ABSTRACT

This chapter considers the shaping of schools, schooling and the digital age at a macrolevel of analysis. As outlined in Chapter 3, the social shaping of technology can involve a wide number of influences. It therefore follows that the use of digital technology in schools is influenced by a variety of stakeholders and interests long before it enters the classroom setting. This chapter examines the influence of state policy-making and policy institutions on schools technology. In particular, it explores the construction of digital technology use within recent state policy programmes and initiatives. Of course, the topic of technology use has long been a focus for public sector policymaking. The 1960s and 1970s saw the governments of many (over)developed industrialised nations react to concerns over the ‘white heat’ of technological development with a range of ‘high tech’ public policy drives – especially in areas of public life such as energy, transport, health and education.
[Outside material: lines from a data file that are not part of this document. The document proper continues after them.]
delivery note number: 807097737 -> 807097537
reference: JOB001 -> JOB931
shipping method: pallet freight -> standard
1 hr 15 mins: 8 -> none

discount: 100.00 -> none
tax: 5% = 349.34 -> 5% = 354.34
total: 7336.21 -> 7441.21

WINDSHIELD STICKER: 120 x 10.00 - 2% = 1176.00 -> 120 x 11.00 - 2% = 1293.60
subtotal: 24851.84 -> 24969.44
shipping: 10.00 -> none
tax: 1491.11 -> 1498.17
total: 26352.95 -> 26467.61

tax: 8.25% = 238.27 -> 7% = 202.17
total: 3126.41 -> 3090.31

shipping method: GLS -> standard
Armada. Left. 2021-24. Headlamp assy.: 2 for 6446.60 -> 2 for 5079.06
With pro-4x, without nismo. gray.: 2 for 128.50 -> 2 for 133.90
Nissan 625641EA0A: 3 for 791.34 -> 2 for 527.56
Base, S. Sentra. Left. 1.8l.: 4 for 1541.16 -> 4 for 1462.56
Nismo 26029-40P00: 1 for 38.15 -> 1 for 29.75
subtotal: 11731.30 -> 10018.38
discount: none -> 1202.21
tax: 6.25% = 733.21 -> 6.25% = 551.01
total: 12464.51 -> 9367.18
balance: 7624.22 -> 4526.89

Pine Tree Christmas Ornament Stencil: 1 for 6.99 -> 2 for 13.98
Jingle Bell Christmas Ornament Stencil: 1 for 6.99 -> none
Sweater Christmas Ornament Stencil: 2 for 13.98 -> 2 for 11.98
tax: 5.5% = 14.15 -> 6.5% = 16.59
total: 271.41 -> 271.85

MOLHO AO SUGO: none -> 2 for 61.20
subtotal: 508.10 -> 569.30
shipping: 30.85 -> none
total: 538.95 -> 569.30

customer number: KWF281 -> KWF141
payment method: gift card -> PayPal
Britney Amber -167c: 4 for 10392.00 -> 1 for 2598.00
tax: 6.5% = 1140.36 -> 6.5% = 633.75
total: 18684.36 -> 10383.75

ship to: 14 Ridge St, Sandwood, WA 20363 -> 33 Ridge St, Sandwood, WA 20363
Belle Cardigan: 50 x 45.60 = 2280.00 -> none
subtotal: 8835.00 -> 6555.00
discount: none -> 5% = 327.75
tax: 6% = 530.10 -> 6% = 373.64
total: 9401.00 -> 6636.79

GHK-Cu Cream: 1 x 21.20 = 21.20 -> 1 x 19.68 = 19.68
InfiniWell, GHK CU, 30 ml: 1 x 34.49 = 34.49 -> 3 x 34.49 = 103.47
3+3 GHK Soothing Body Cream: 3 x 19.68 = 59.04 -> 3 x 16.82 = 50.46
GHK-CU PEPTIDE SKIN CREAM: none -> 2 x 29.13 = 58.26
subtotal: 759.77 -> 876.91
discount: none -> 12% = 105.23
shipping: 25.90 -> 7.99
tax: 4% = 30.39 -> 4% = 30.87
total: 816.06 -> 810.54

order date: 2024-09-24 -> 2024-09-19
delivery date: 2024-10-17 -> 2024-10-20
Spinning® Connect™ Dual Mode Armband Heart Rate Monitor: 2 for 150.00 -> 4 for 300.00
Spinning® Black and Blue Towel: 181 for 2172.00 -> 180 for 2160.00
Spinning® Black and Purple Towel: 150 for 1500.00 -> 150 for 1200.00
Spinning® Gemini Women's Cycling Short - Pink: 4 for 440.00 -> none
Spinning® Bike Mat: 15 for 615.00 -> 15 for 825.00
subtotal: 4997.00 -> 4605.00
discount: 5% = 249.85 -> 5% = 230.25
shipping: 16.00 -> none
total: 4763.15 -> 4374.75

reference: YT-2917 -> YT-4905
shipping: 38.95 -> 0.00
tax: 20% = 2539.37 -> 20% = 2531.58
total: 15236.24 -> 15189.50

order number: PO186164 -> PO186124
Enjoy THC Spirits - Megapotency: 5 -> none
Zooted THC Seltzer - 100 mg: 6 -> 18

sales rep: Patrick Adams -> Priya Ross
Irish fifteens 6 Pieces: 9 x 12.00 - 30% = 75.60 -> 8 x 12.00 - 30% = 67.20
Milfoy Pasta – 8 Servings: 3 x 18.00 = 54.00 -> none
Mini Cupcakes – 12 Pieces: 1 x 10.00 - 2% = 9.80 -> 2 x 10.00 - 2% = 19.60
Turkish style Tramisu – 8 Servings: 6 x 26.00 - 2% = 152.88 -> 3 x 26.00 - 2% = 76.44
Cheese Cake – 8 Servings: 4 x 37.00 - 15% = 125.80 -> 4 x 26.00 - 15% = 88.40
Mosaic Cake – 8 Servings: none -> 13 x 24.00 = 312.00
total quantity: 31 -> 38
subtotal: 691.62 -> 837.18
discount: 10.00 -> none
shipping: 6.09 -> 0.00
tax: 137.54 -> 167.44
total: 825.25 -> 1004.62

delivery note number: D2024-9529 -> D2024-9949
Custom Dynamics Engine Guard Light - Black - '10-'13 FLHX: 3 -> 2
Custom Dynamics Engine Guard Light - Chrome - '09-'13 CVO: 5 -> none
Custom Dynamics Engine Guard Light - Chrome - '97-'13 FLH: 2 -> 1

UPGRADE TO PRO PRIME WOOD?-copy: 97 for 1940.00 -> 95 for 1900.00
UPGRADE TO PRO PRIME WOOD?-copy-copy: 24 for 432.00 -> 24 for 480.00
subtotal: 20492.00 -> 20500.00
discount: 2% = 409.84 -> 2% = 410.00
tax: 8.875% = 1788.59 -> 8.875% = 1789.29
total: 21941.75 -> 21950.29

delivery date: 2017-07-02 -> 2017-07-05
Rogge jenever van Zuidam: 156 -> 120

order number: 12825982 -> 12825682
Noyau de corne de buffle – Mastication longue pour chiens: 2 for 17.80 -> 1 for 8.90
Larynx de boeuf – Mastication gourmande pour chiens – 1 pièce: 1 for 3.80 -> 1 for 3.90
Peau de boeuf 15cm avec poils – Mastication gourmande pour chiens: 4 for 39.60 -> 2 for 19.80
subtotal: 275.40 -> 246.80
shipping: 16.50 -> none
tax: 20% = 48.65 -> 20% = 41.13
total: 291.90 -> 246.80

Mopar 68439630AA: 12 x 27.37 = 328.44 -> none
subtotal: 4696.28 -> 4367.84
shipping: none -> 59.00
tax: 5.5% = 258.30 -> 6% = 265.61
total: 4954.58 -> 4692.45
With the rise of ‘micro-electronics’, countries such as the UK and US saw the launch and re-launch of often indistinguishable national educational technology policies and local initiatives throughout the 1980s, with governments and politicians of all political persuasions keen to capitalise on the kudos of being seen to ‘do something’ about new information technologies. While continuing to be a comparatively high-profile area of state policy-making throughout the 1980s, educational technology gained a heightened importance with the emergence in the mid-1990s of the internet into mainstream societal use (as compared to previous relatively niche application in scientific and military domains). From that time onwards the field of educational technology (and schools technology in particular) has attracted the sustained attention of policy-makers, figuring ever more prominently in the education policy agendas of countries around the world. This chapter considers what role this high-profile policy-making activity has played in the shaping of schools and schooling in the digital age – not least in terms of setting an agenda for what schools technology is and what values are associated with it.